63: ◆xedeaV4uNo[saga]
2015/08/24(月) 10:11:23.55 ID:aYmvm1JN0
「今は一番頼りにしてる秘書艦だな」
「ふーん、そっか。でも、それは秘書艦としてなんだろ? あたしが聞きたいのはさ、もっと個人的にどう思ってるのかだよ」
提督は水でも飲むように酒を流し込んでいた。結構飲むんだな。
「俺は摩耶が羨ましくなることがある。特に最近は」
「なんであたしがここで出てくるんだよ」
「鳥海は摩耶になら砕けた口調で話すからな。それだけ気を許してるってことじゃないか」
「むしろ、あたしに敬語を使った試しがないことのほうが問題だろ。姉さんたちにはたまに敬語で話すのに、あたしには一切なしだぜ?」
そう、あたしには使わない。気を許してるっていうか、扱いがぞんざいなだけかもしれないじゃん。そんな扱いとは思わないけどさ。

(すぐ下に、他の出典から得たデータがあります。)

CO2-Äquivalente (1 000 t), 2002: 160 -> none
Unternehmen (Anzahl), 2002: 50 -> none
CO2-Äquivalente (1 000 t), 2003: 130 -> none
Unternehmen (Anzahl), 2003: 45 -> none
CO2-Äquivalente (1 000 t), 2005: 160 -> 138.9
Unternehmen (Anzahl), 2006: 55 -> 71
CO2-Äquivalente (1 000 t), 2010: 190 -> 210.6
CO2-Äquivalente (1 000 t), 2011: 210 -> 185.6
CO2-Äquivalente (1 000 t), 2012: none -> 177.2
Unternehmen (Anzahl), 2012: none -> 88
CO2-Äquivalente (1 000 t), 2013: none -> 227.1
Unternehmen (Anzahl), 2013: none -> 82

そして鳥海が敬語を使い続ける理由はすんなり想像がついた。
「あたしは鳥海じゃないけどさ、あいつはたぶんこう考えてる。親しき仲にも礼儀あり、ってね。それより回りくどいのは苦手なんだ。提督がそう思うのは鳥海ともっと仲良くしたいってことだろ?」
「……もう一歩踏み込んでみたいとは思う」
「やってみりゃいいじゃねえか。あいつは――きっと嫌がらない」
「お腹触ってみたい、と言ってもか?」
「は?」
「摩耶には分からないかもしれないが、あんな健康的な肌を始終見せつけられるのは一種の拷問だぞ」
「知らねーし。ってかあたしも鳥海と同じ服装なんだから、あたしにもそう思ってるのか?」
「……鳥海ほどにじゃないが」
提督は無言で目を逸らした。
「……この変態が。もう勝手にしやがれ」
実際、そんなことを言われたら鳥海はどうするんだろう。あたしにはちょっと想像がつかない。

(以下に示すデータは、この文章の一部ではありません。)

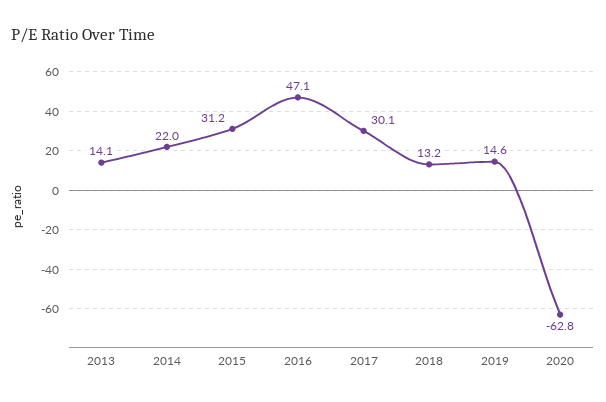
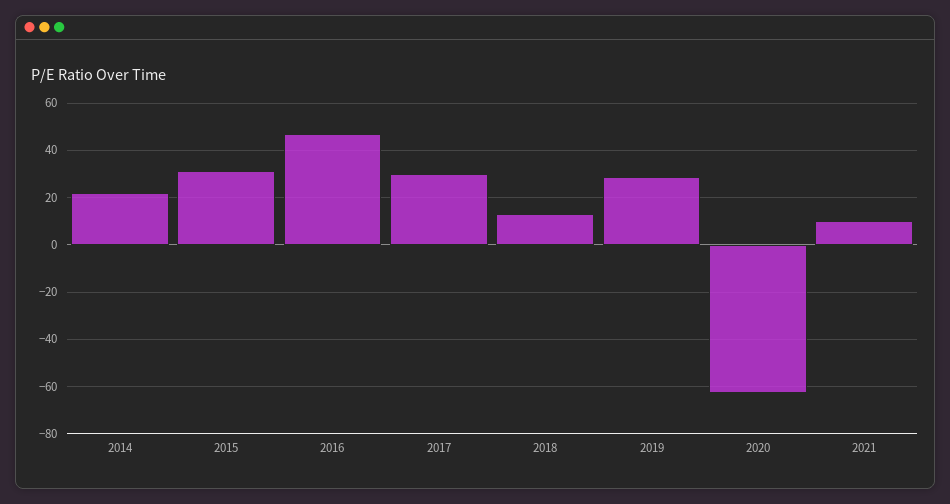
2013: 14.1 -> none
2019: 14.6 -> 30
2021: none -> 10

……けど受け入れそうな気がする。そこまで来ると、後は色々と早そうだ。
鳥海がそうと決めたのなら、あたしにはもう止められない。だったら本当にそうなるかもしれない前に。
「提督、もし鳥海をこれからも秘書艦にしようって言うなら一つだけ約束してほしい。というより……頼みだ」
余計かもしれないことをあたしは言う。